Human remains are not of course totally absent from sites of this era. Bones have been found in contexts not suggestive of ritual burial, e.g. in places which symbolically emphasise cultural identity, boundaries or continuation of ancient sites. At Thwing in Yorkshire a single cremation deposit lay at the centre of a large and important building, implying perhaps a dedicatory burial.

Similarly, human remains are often found in boundary ditches, especially near entrances, such as at Harting Beacon, Sussex, where a skull lay in one end of the boundary ditch outside the entrance. Also, at Pimperne Down, Dorset, various human bones were deposited in pits around the entrance to the settlement.

However the fact that the majority of surviving remains consist of either skulls or long bones does suggest that the dead did still play a role in the land of the living. The disproportionate number of skulls and long bones surviving suggests that the dead were disposed of in some manner, possibly by cremation, and that the ritually important bones kept for ritual deposition. Interestingly the disproportionate number of skulls surviving does indicate that the human head was considered special long before the Celts.
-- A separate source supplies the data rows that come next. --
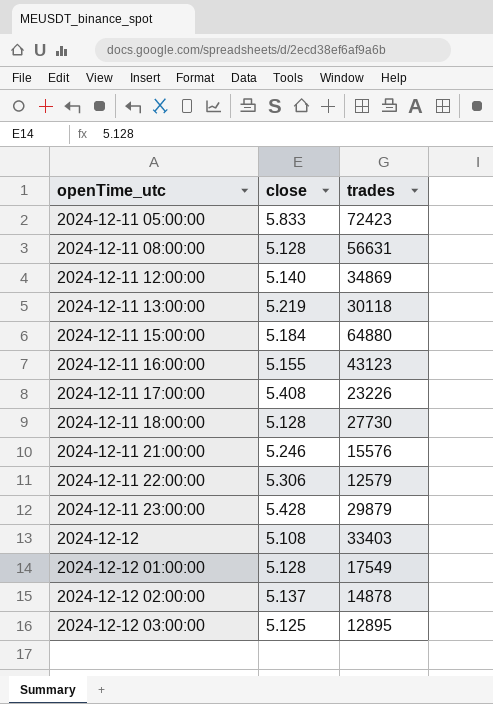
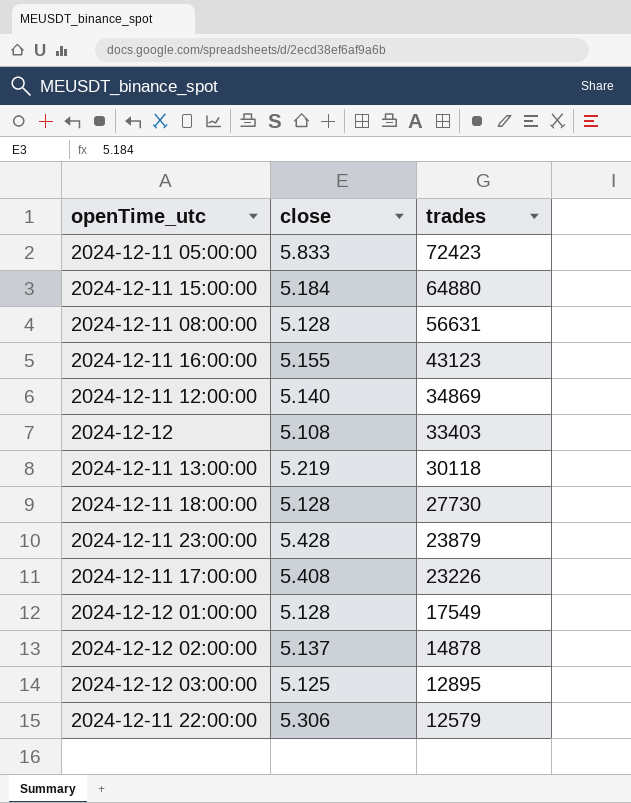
row order: openTime_utc ascending -> trades descending
row 2024-12-11 21:00:00: 5.246 | 15576 -> none
2024-12-11 23:00:00 | trades: 29879 -> 23879

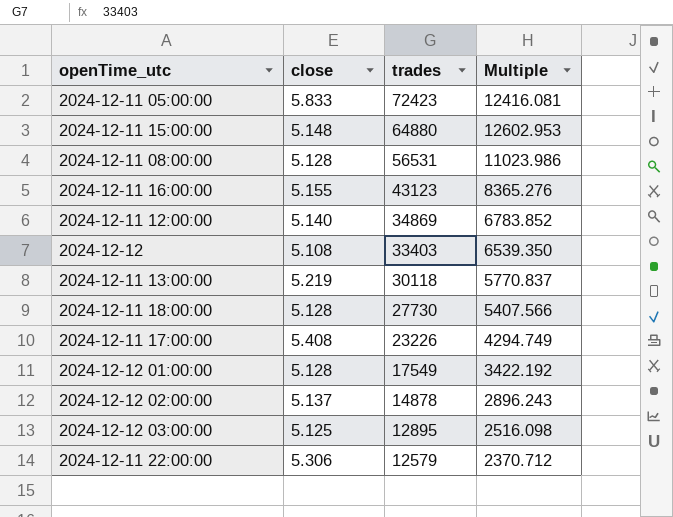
column Multiple | formula: none -> [trades] / [close]
row 2024-12-11 23:00:00: 5.428 | 23879 -> none
2024-12-11 15:00:00 | close: 5.184 -> 5.148
2024-12-11 08:00:00 | trades: 56631 -> 56531

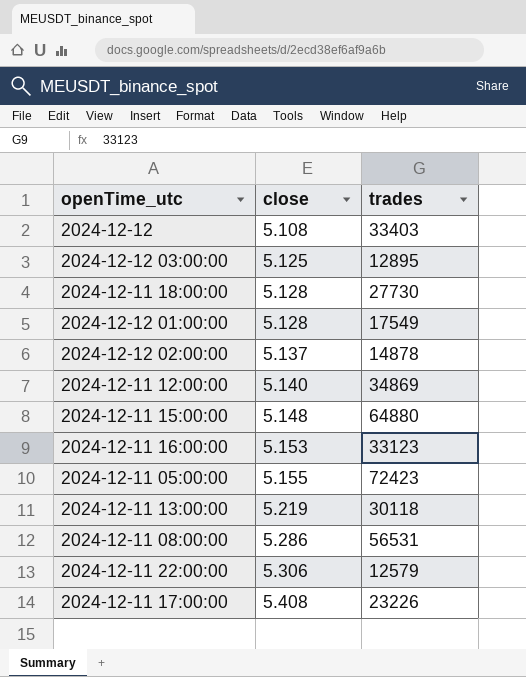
row order: trades descending -> close ascending
column Multiple | formula: [trades] / [close] -> none
2024-12-11 16:00:00 | close: 5.155 -> 5.153
2024-12-11 16:00:00 | trades: 43123 -> 33123
2024-12-11 05:00:00 | close: 5.833 -> 5.155
2024-12-11 08:00:00 | close: 5.128 -> 5.286

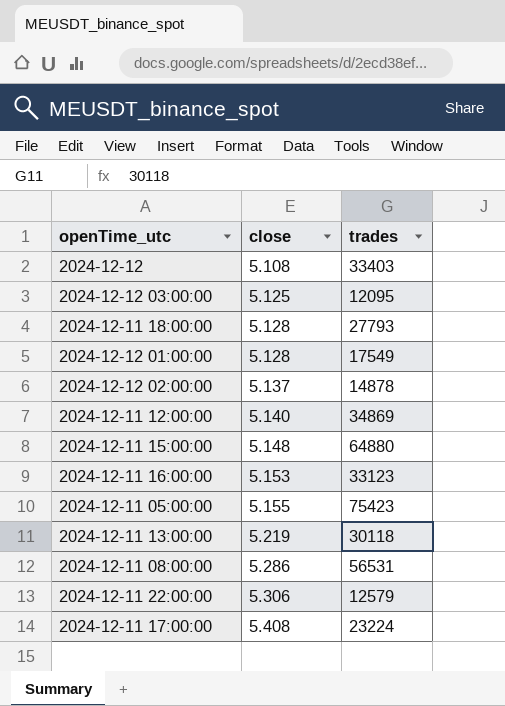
2024-12-12 03:00:00 | trades: 12895 -> 12095
2024-12-11 18:00:00 | trades: 27730 -> 27793
2024-12-11 05:00:00 | trades: 72423 -> 75423
2024-12-11 17:00:00 | trades: 23226 -> 23224

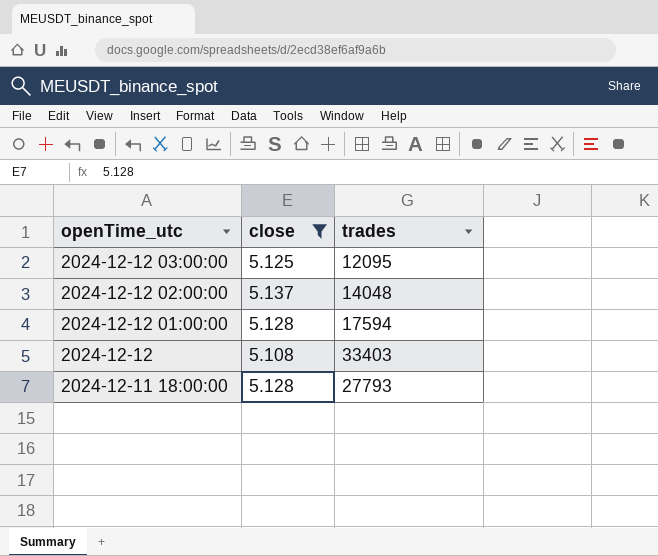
filter: none -> close <= 5.137
row order: close ascending -> openTime_utc descending
2024-12-12 02:00:00 | trades: 14878 -> 14048
2024-12-12 01:00:00 | trades: 17549 -> 17594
One thing that we do see doring this time is the deposition of 'hoards'. Great wealth buried, we assume for safe keeping. Interestingly these are often found near 'watery places', again suggesting a link to a belief in local deities and water being spiritually important. One reason for the increase in hoards would be an increase in conflict and instability.This would also explain why there are fewer large scale communal burial spaces and a shift to burial practices that leave little or no trace in the archaeological record.

With changing climate, population pressure and the emergence of hillforts, the Late Bronze Age appears to have been a troubled time. These changes may explain why there was this shift from elaborate mortuary ritual to a form that leaves little or no record.